The 47-year-old said: “I don’t think there’s any concern about extremism in this area and these reports prove it. I don’t see any problem with this school.”

They said they said they said.



  1. unity says

    Yes, there’s plenty of opacity here.

    A report on one primary school noted an unverified allegation by an unnamed teacher that a Muslim teacher had used the words “white prostitute” during a school assembly with no context given for this alleged remark, just that the person making the allegation thought this was inappropriate.

    This was leaked to a newspaper ahead of the publication of the report and inevitably became a headline claim that the school was teaching children that white women are prostitutes.

    What the media didn’t bother with was any kind of basic background research. The school in question is about 500 yards from a local park and main road where there have been longstanding issued with street prostitution and kerb-crawling, which could very well go some way to explaining the “white prostitute” comment, if only the agency that produced had bothered the clarify the context.
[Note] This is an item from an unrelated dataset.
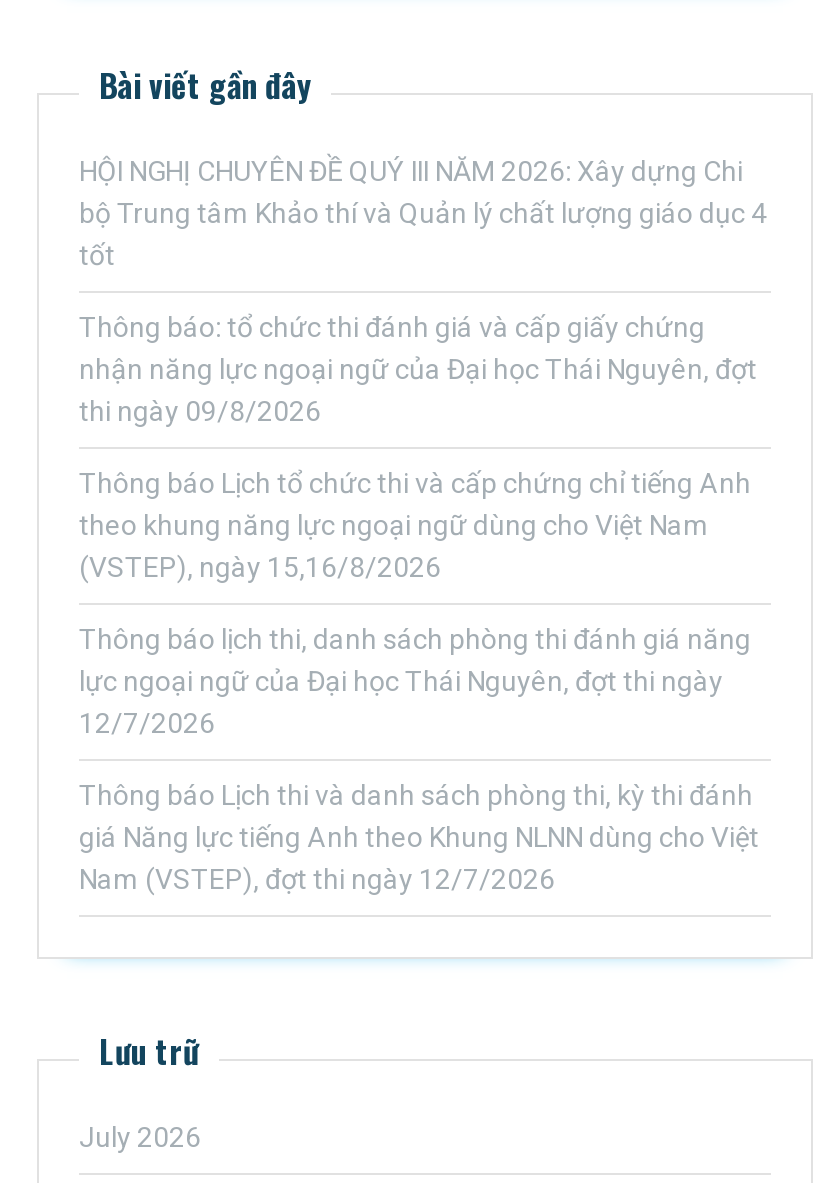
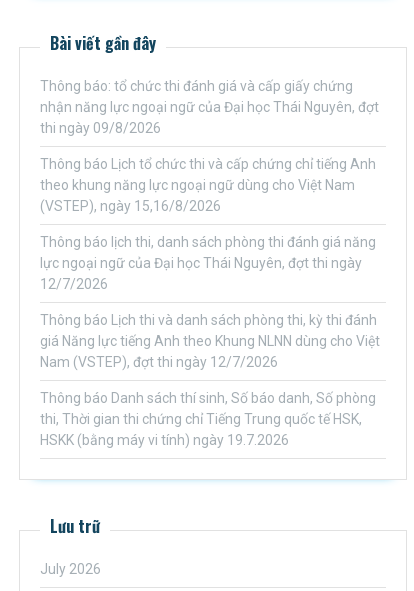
[79,155,767,271] HỘI NGHỊ CHUYÊN ĐỀ QUÝ III NĂM 2026: Xây dựng Chi | bộ Trung tâm Khảo thí và Quản lý chất lượng giáo dục 4 | tốt -> none
moved [79,311,759,895] -> [40,78,380,370]: Thông báo: tổ chức thi đánh giá và cấp giấy chứng | nhận năng lực ngoại ngữ của Đại học Thái Nguyên, đợt | thi ngày 09/8/2026 | ... | giá Năng lực tiếng Anh theo Khung NLNN dùng cho Việt | Nam (VSTEP), đợt thi ngày 12/7/2026
none -> [40,390,376,448] Thông báo Danh sách thí sinh, Số báo danh, Số phòng | thi, Thời gian thi chứng chỉ Tiếng Trung quốc tế HSK, | HSKK (bằng máy vi tính) ngày 19.7.2026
    What actually appears to have happened is some of these schools, which are community schools and not designated faith schools, were removed from local authority control at which point their conservative Muslim governors – the schools are in areas with a large Muslim population – took it upon themselves to turn their schools into faith schools by default.

    There’s no evidence of an actual plot or any direct Islamist influence/involvement, just a bunch of religious conservatives handed control of a few schools using their position on the governing bodies to push the schools in a conservative, religious, direction.

  2. Shatterface says

    This was leaked to a newspaper ahead of the publication of the report and inevitably became a headline claim that the school was teaching children that white women are prostitutes

    Somehow I doubt you’d be making such a generous interpretation if a teacher in a mainly white school referred to ‘black prostitutes’ – whether or not the local prostitutes were black.

  3. opposablethumbs says

    It’s too bad they don’t just require state schools to be secular.
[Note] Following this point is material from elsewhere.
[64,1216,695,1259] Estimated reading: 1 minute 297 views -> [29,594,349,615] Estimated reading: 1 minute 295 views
    They should all be non-denominational, ffs. It is hypocritical to make these criticisms – even if they may be justified – while complacently allowing catholic, jewish, c o’ e, Vardy-creationist and all the other faith schools to go utterly unquestioned.

  4. sc_770d159609e0f8deaa72849e3731a29d says

    One problem is the switch in Ofsted’s attitudes. A couple of years ago some of these schools were described as “outstanding”; now they say the schools need to be taken out of the control of the people who ran them. if they were so wrong then, why should we believe them now?

  5. johnthedrunkard says

    Were the schools under their current regimes back when Ofsted gave them positive ratings? And, of course, more time in place would mean more time to subvert the integrity of the schools and warp them into the desired form.

    I haven’t checked the full-text of the BBC, but I hope its noticed that NO reference to ‘Islam’ or ‘Muslims’ made it into the extracts Ophelia has included.

    I guess the BBC is ready to work in Spain.

  6. miraxpath says

    The issue with the inconsistency of the Ofsted reports is that the inspections were outsourced to companies which then employed islamist chumps like Ibrahim Hewitt and Tahir Aslam (no real educational qualifications apart from strutting around as MCB honchos) to be ofsted inspectors. There was probably some backscratching going on. Concerns raised by staff as far back as 2008 were ignored by both the local council and the DfE. This is real mess and Ofsted has decided to start an investigation as to why the earlier whistle blowers were ignored and has decided to stop outsourcing inspections.

    The Guardian’s coverage of this has been terrible and it seems that it is ok to betray every liberal principle in support of conservative theocrats , as long as they are “áuthentic” muslims.

    Unity is so wrong about the Telegraph’s coverage of this issue. The Telegraph has a wealth of details that a lot of Guardian types are in complete denial about and don’t engage with. The BHA has also been on the ball since a number of whistle blowers approached it with complaints.